What I wind up doing in cases where I'm applying a patch is create tests to go along with them if there are none. HOWERVER, I'd like to suggest another guideline, for submitting a bug report:

Steps to reproduce.

This is fairly simple in most cases, and if you cannot reliably tell someone else how you happened on the bug, I'd say you can't be certain you have a bug at all. If you have a failing test case you can attach to the issue, even better, since this will often speak much louder than the issue description for describing the bug.

* Whether it contains documentation. All new functionality needs to be
documented for users, even if it is very rough for someone to expand on
later. While rough is acceptable, incomplete is not.

I agree that documentation is important, but making it a basis for rejecting a patch isn't necessarily the way to go IMO. In many cases, patches will be small enough that its documentation won't serve to improve the lives of users. It's still a good idea to have doco in code comments for developers to use, but if you're going to apply a patch, you should be able to write a one- or two-line code comment describing a particular change...otherwise, you probably shouldn't be applying the patch.

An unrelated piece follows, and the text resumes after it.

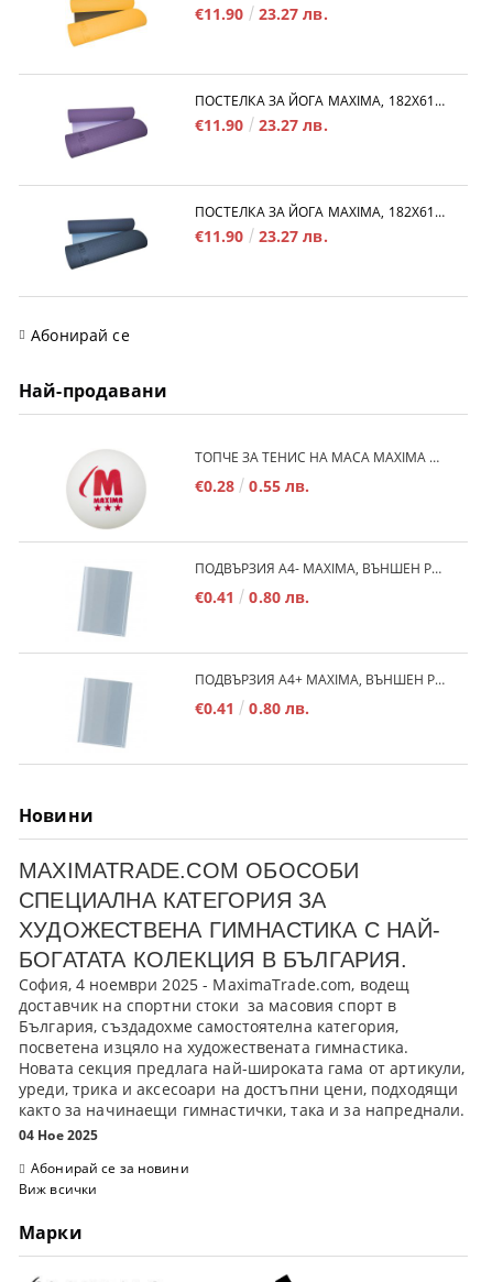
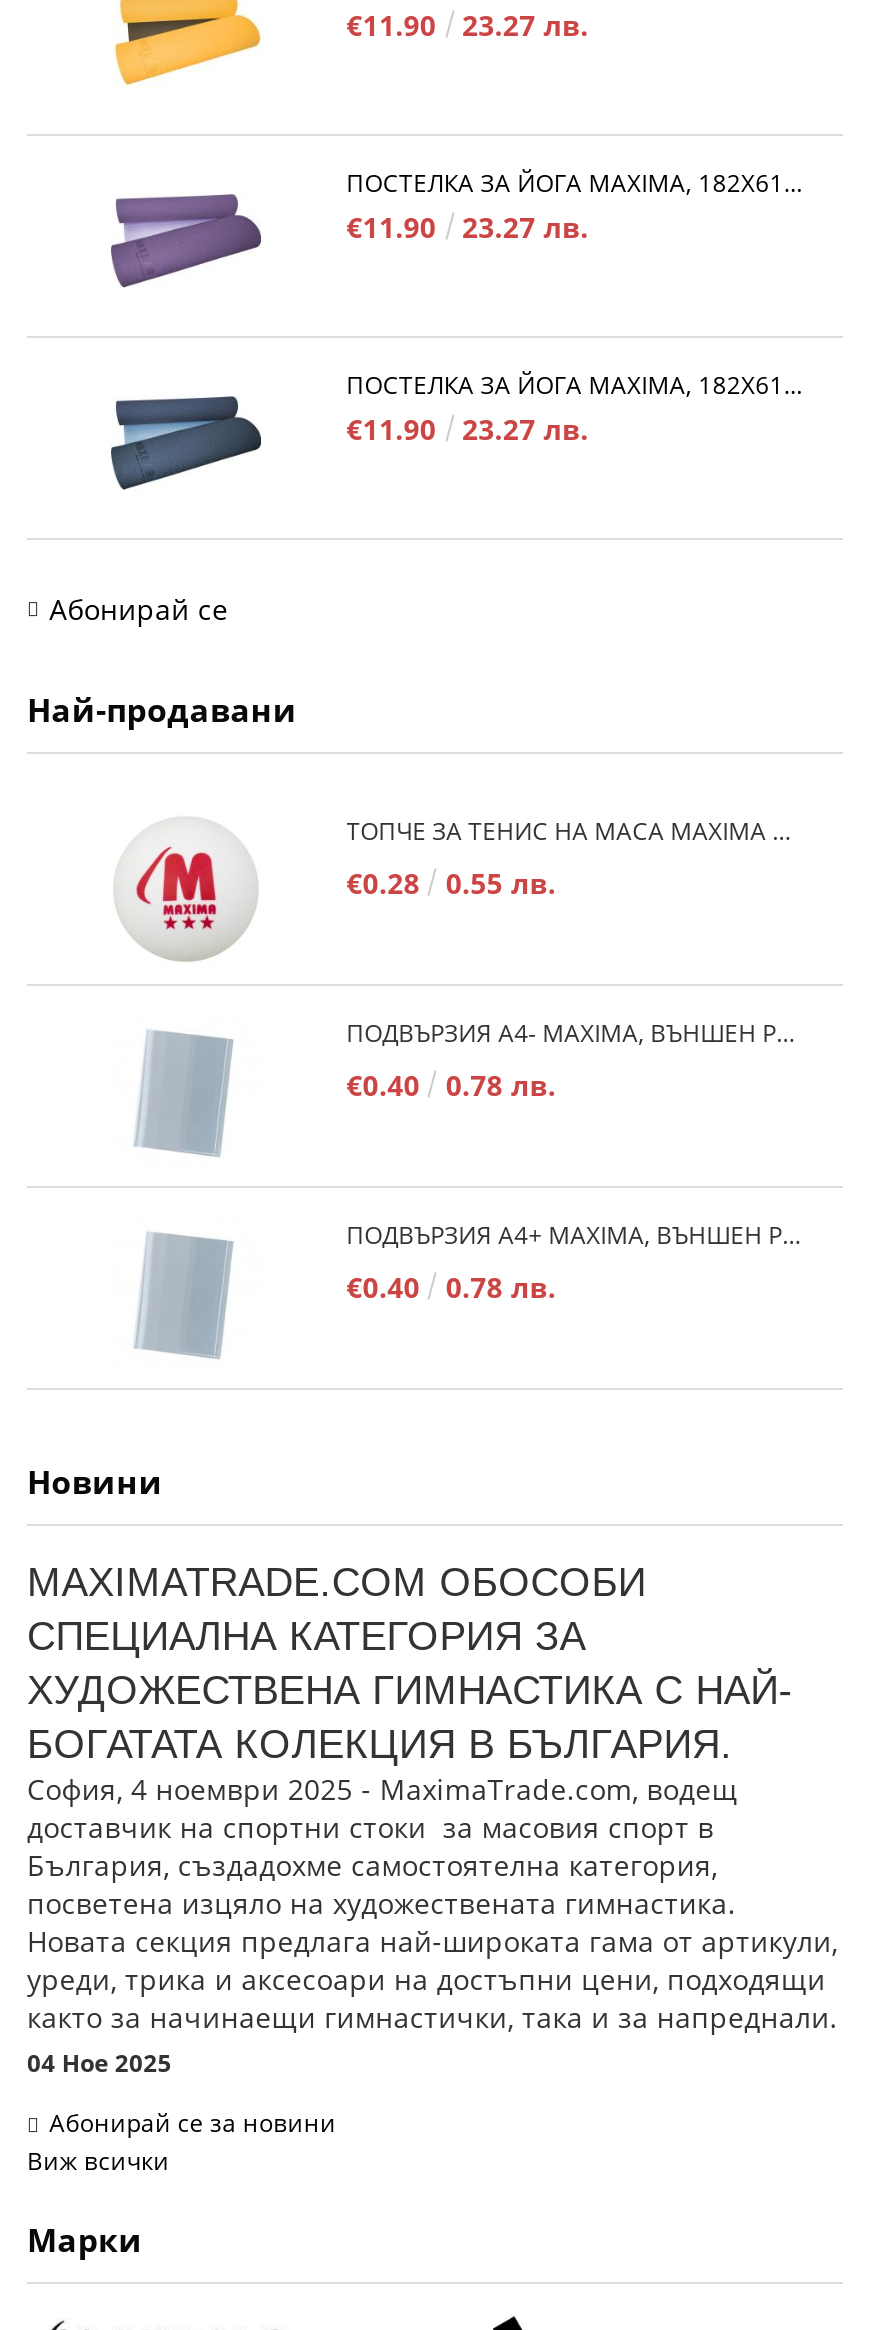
[194,586,235,607] €0.41 -> [346,1066,420,1104] €0.40
[249,586,310,607] 0.80 лв. -> [446,1066,556,1104] 0.78 лв.
[194,697,235,718] €0.41 -> [346,1268,420,1306] €0.40
[249,697,310,718] 0.80 лв. -> [446,1268,556,1306] 0.78 лв.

In the following, I'll discuss a technical veto. That's a -1 that means
that the issue needs to be resolved before a release can occur. It
doesn't mean someone rolls it back immediately (though a release manager
may if it blocks a branch being released). It also doesn't mean anything
negative about the committer in question, and it's important we keep it
that way so that people aren't afraid to contribute or to call people on
theese things.

So my questions are, can we institute the following:

* new functionality without automated test coverage can and should be
technically vetoed. We can measure this with code coverage tools, and
the measure will be that the % does not decline. It will actually break
the build, being an automatic technical veto :)

+1000000


* new functionality without documentation can and should be technically
vetoed. We can't really measure this with tools, so need to be vigilant
on it ourselves. We also need to be understanding that docs may follow
the code once it is finished, so we should use JIRA to track it (keep
the original ticket open until documented, or create a new, blocking issue).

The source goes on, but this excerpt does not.